I was approached while mowing the other day by a lady who is the president of their current HOA. She states she has seen me around and would like a bid for lawn maintenance and snow plowing since they are currently unhappy with their maintenence guy. She even went as far as to tell me how much they are currently charging. Here is the break down

50 houses 2 car drives with a short front walkway..
approx. 1 mile of road way with 2 parking lots that could fit about 7 cars
I common alley approx 7 houses long
Salt as needed

Drives and roadways have a 2" trigger and sidewalks have a 1" trigger.

She did not have the salting price but sidewalks are done for 110.00/visit and drives and roadways are at 600.00/visit. Now all the homes are together along 3 cult-de-sacs. 
Seems pretty cheap to me? What do you guys think?


----------



## Mick (May 19, 2001)

Really hard to tell without seeing it, but I'm imagining driveways straight off a main road. The first thing to go would be the phrase "salt as needed" - that puts too much responsibility and guesswork on you. I've had only one situation close to that and I sanded EVERY time I plowed. Any accidents or injuries and you are automatically at fault - you should have salted or salted more than you did. But, if you do salt as you think - then they'll claim you're salting TOO much. As evidence, they point out that nothing has happened. 

I figured the plowing as best as I could and I'd say if you multiplied that $600 by 2.5 you might be fairly close. 

So, if there is 1" or 1.5" of snow, you'll have to come shovel but not plow? For $2.20 a piece? Could you hire someone to shovel any size sidewalk for $2.20? (50 sidewalks/$110 = $2.20 per sidewalk)

If you do this, get a backblade.


----------



## clncut (Jan 8, 2004)

Thanks Mick for the response.
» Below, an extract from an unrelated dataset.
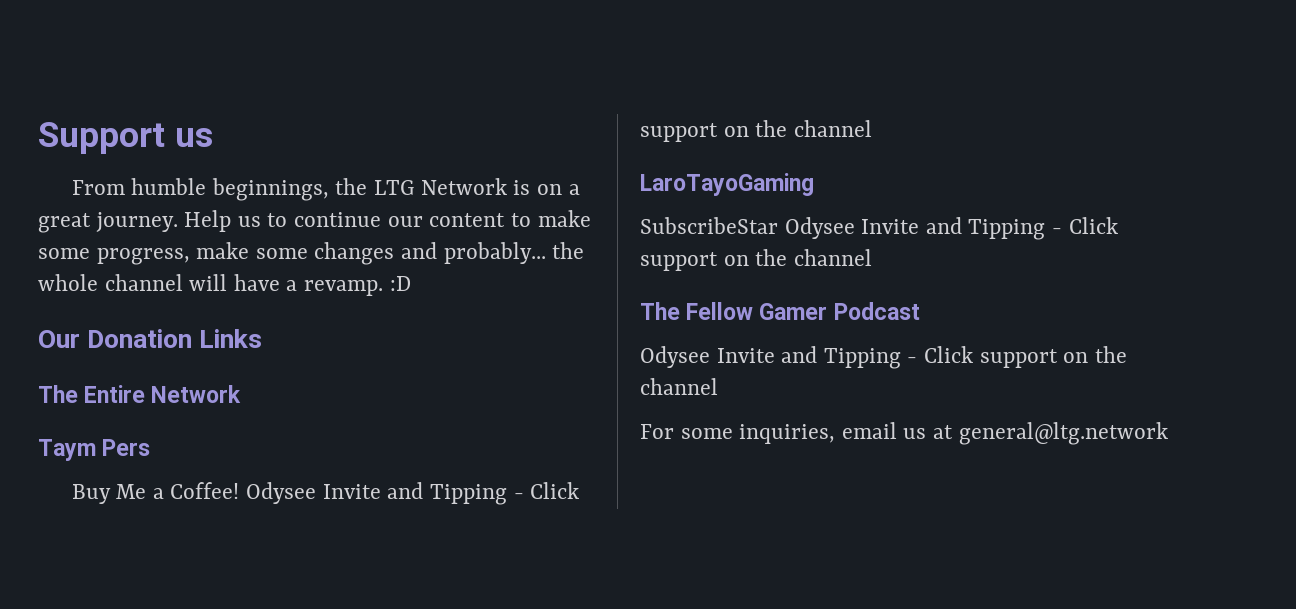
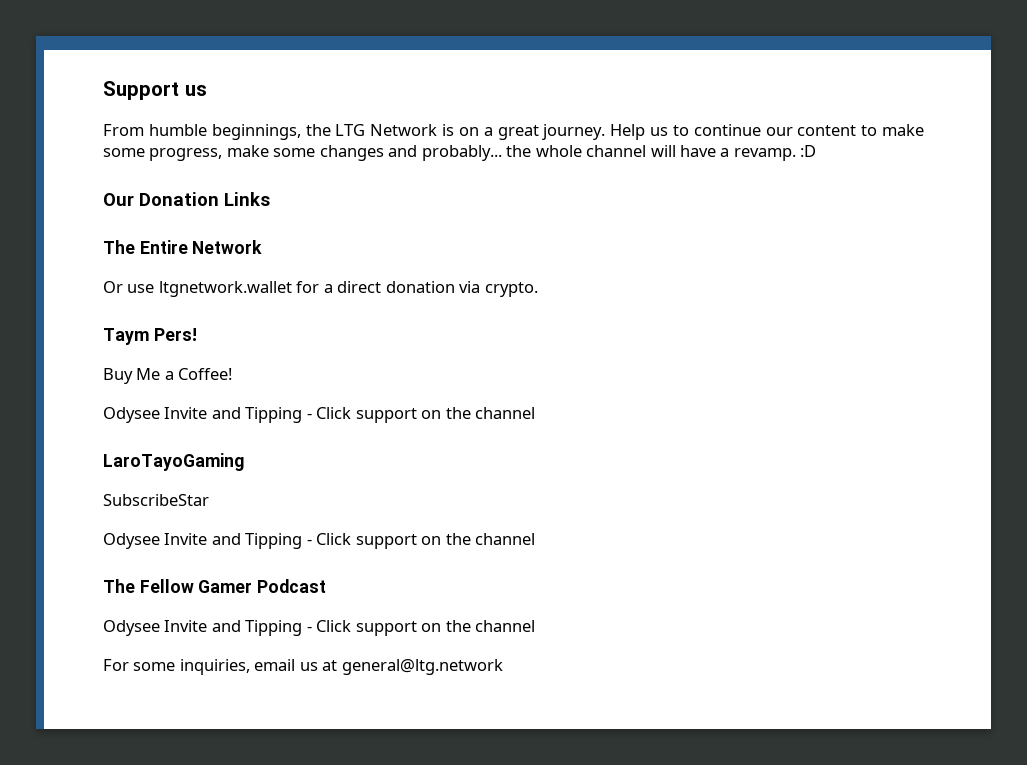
(242, 394) none -> [103,281,538,297] // Or use ltgnetwork.wallet for a direct donation via crypto.
[102,439,151,456] Pers -> [153,328,197,341] Pers!
(240, 490) none -> (233, 374) //
(778, 225) none -> (209, 500) //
I talked to the lady the yesterday and she happened also to mention that many of the homeowners like to complain.........ALOT! "Many are retired and have nothing better to do than complain as to when the plow guys should come or not". This was a quote from the presidents mouth. Sounds like this job could be nothing more than a PITA. I think ill bid it high and see what happens!


----------



## pbeering (Jan 13, 2003)

Don't cut your own throat. Bid high. This will be a hassle. with drifting and call-backs.
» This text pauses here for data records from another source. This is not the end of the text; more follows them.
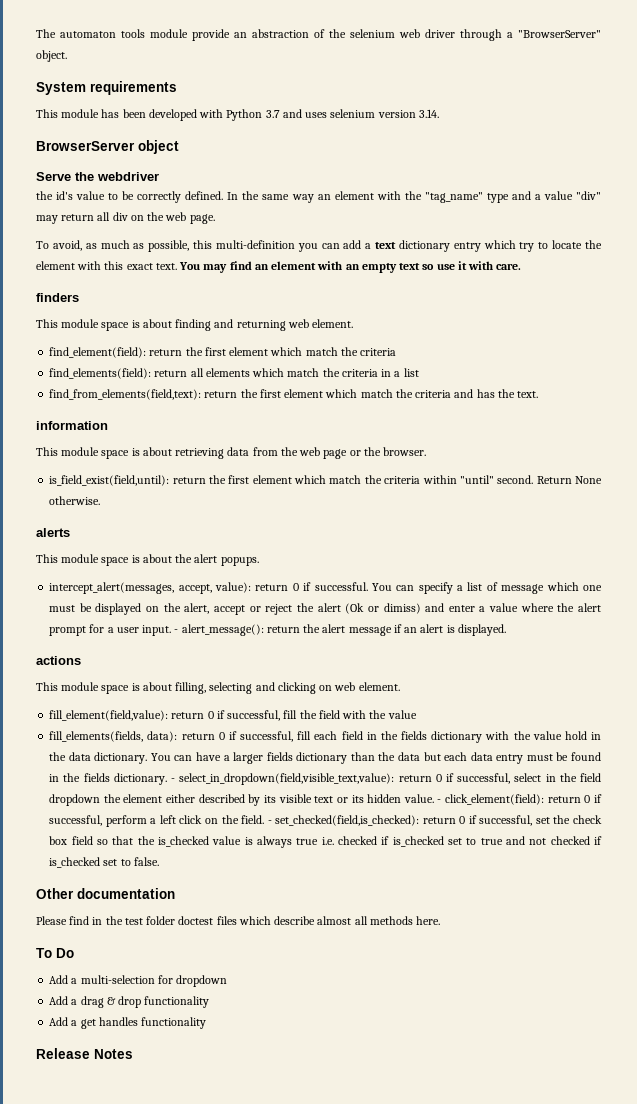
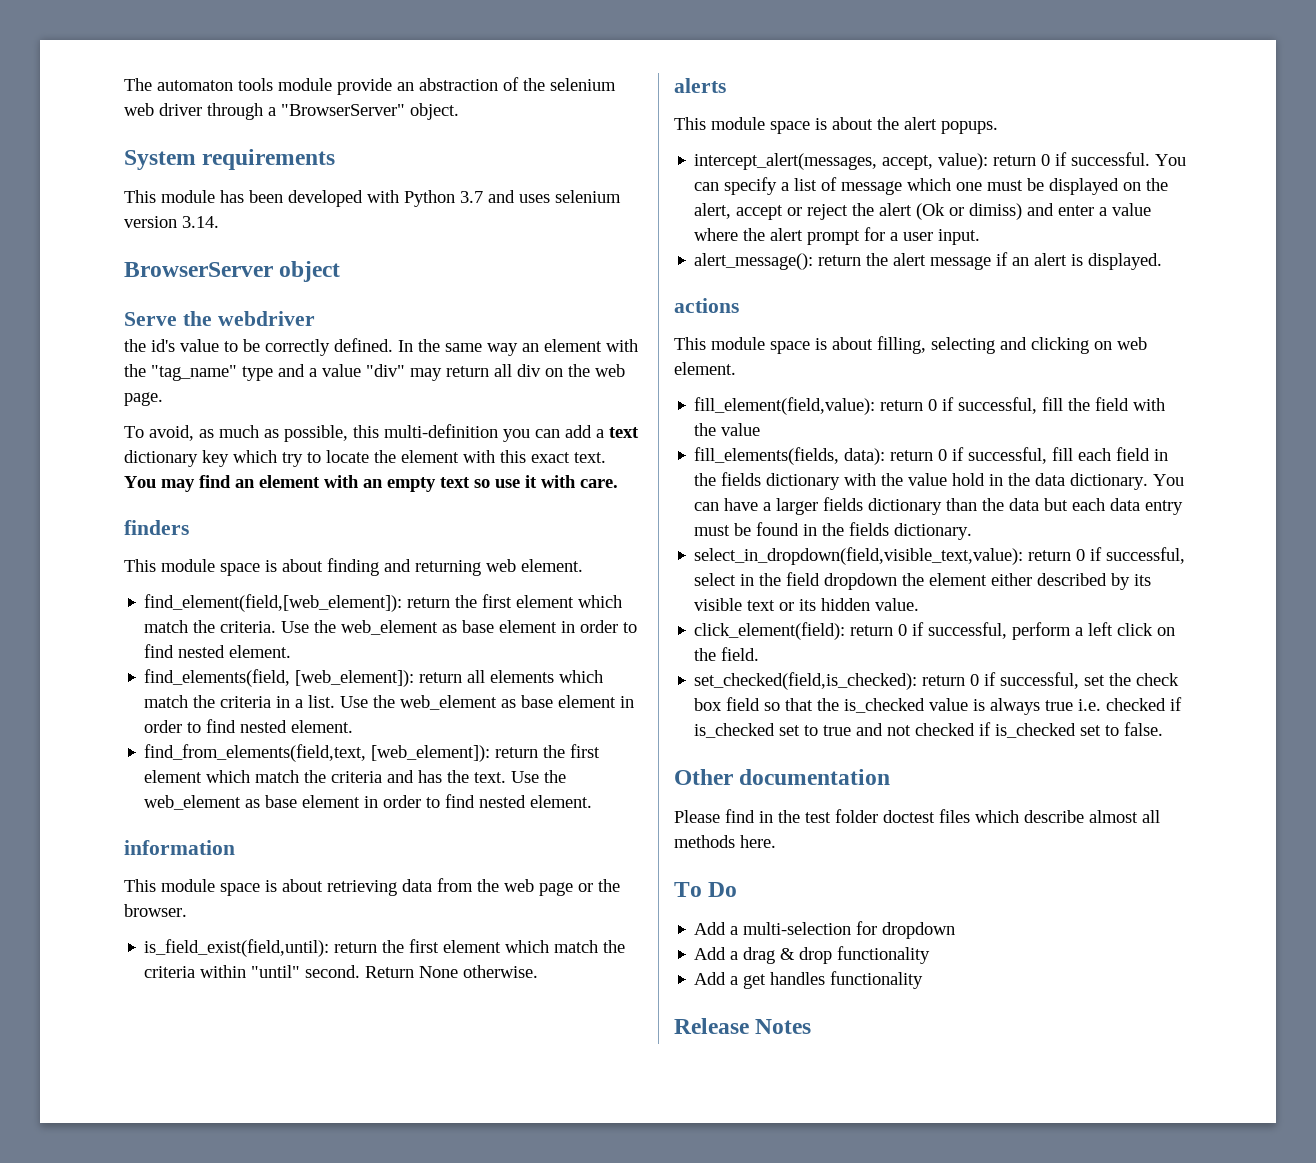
[453,242,481,252] entry -> [202,450,229,467] key
[49,347,397,358] [49,368,152,379] find_element(field): return the first element which match the criteria // find_elements(field): -> [144,594,623,612] [144,620,638,635] [144,644,292,658] [144,669,415,687] find_element(field,[web_element]): return the first element which match the criteria. Use the web_element as base element in order to find nested element. // find_elements(field, [web_element]):
[403,368,419,377] [49,389,202,400] list // find_from_elements(field,text): -> [308,695,635,710] [144,719,354,733] [144,744,491,762] list. Use the web_element as base element in order to find nested element. // find_from_elements(field,text, [web_element]):
(539, 394) none -> [511,770,567,783] [144,794,593,810] Use the web_element as base element in order to find nested element.
[174,629,179,633] - -> (981, 237) //
[171,778,176,782] - -> (973, 531) //
[437,799,442,803] - -> (920, 604) //
[267,820,272,824] - -> (760, 654) //

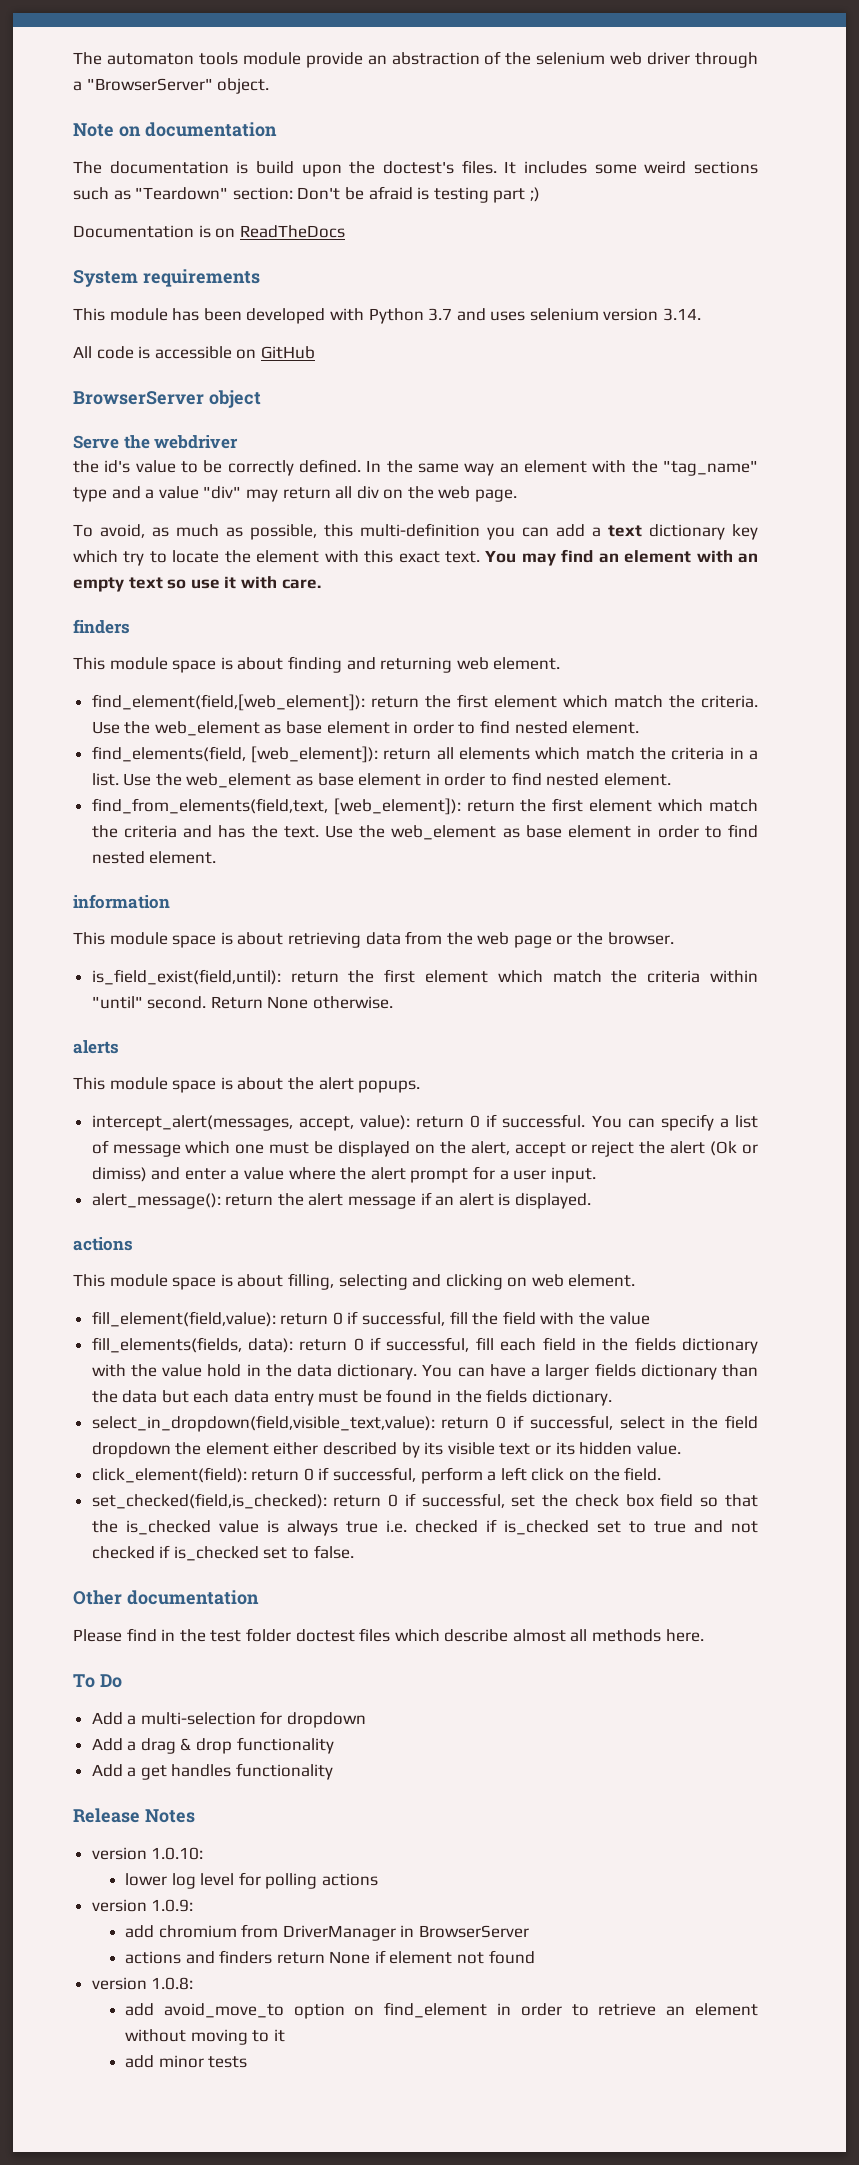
(459, 111) none -> [73,122,277,137] [73,160,758,177] [73,186,540,203] [73,225,345,238] // Note on documentation // The documentation is build upon the doctest's files. It includes some weird sections such as "Teardown" section: Don't be afraid is testing part ;) // Documentation is on ReadTheDocs
(219, 222) none -> [73,346,315,359] // All code is accessible on GitHub
(812, 1026) none -> [91,1847,204,1860] [124,1872,378,1889] [91,1899,194,1912] [124,1924,529,1941] [124,1950,535,1964] [91,1977,194,1990] [124,2002,758,2019] [124,2029,285,2045] [124,2055,248,2068] // version 1.0.10: // lower log level for polling actions // version 1.0.9: // add chromium from DriverManager in BrowserServer // actions and finders return None if element not found // version 1.0.8: // add avoid_move_to option on find_element in order to retrieve an element without moving to it // add minor tests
Price salt at market price, since it will climb if we get any winter. Also factor in your fuel, which is more expensive than last season.

I agree with Mick on the back blade. Empty-nester communities are a pain.


----------



## Jay brown (Dec 26, 2005)

i agree it sounds a little cheep....... one other bad thing about residentials like that, they complain if you wake them up at 3 am and they complain if your not there by 7am. the walks would be $200 and the rest would be $850 for my company..


----------